Huntington disease is a genetic disorder. It is passed on from parents to children. ... If the child doesn't develop the disease, he or she won't pass it along to his or her children. For 1% to 3% of people with Huntington disease, no family history of the disorder is ever identified. › ...
Huntington's Disease | Johns Hopkins Medicine

Aepgirl Wed 05-Feb-20 12:01:53

Yes, it could be the cough medicine.
I had a carpet fitter who made a real hash of fitting my carpet - including nailing a corner with a 6” nail that punctured the central heating pipe. It was later that I was asked by the company who supplied the carpet if I had bought him some cough medicine (Gees linctus) which I had, at his request. Apparently he was ‘hooked’ on it which affected his ability to work.

Gingergirl Wed 05-Feb-20 12:24:57

Unless you are very close to this lady,personally, I wouldn’t get too involved. Your daughter in law will no doubt follow anything up if need be. Even if we have a vested interest, we can’t control someone else’s life.

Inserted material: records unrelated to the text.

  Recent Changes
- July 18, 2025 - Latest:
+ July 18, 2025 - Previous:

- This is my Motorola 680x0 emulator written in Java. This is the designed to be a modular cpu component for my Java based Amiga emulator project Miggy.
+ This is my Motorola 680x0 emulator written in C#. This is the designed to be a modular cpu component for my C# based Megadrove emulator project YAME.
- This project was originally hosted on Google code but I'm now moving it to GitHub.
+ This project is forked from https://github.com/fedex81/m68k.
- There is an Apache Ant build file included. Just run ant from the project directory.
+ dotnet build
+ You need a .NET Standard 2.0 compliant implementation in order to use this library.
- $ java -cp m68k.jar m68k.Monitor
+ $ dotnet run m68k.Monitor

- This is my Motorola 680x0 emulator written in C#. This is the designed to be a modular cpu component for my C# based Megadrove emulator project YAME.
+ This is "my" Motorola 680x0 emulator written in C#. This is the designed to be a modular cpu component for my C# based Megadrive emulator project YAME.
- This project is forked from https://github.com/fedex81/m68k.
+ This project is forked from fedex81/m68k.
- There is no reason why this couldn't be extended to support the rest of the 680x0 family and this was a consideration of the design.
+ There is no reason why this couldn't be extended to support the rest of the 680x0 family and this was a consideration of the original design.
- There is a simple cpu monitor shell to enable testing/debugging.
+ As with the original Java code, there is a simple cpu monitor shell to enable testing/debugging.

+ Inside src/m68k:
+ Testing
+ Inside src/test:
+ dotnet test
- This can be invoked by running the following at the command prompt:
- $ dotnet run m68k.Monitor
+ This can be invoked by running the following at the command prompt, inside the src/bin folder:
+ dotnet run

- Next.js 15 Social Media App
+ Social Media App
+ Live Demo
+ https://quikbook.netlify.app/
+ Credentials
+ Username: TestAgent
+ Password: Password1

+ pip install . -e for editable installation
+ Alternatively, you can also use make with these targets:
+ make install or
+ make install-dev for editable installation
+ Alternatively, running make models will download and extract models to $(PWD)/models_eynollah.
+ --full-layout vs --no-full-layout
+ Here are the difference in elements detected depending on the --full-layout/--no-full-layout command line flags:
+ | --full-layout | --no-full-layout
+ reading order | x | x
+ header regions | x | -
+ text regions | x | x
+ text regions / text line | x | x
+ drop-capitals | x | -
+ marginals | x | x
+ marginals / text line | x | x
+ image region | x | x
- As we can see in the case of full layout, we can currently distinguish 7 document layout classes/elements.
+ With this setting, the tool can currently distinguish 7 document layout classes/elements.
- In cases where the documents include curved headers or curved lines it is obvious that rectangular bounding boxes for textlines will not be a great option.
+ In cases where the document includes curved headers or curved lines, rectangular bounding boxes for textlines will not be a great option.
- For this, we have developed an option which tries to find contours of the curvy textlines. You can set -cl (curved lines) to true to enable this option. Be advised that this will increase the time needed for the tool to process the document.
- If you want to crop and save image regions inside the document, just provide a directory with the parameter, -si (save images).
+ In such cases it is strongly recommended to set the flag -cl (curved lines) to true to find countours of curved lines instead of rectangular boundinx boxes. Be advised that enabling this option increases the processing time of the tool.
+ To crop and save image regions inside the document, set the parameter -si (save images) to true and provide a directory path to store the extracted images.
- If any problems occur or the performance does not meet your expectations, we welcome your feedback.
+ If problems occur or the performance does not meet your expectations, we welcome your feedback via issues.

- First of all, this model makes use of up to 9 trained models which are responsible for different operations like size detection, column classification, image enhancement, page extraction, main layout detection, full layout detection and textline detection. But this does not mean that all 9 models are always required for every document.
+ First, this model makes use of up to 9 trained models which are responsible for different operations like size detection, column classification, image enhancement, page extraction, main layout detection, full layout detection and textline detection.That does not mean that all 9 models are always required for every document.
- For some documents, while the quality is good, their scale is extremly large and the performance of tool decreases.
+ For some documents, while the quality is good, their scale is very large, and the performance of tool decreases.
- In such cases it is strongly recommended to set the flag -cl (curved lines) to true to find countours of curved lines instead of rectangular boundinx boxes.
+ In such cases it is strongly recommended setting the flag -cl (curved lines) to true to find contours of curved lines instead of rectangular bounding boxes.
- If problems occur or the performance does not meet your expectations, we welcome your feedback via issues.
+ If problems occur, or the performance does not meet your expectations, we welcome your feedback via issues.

Camelotclub Wed 05-Feb-20 12:27:58

Some types of dementia can cause non-stop talking with no meaning. Found this online:
Abnormalities of speech seen in advanced dementia include perseveration (the patient continues to give the answer to the previous question in response to new questions), palilalia (when the last word of a question is repeated with increasing frequency), logoclonia (when the last syllable is repeated), and logorrhea (a meaningless outpouring of words.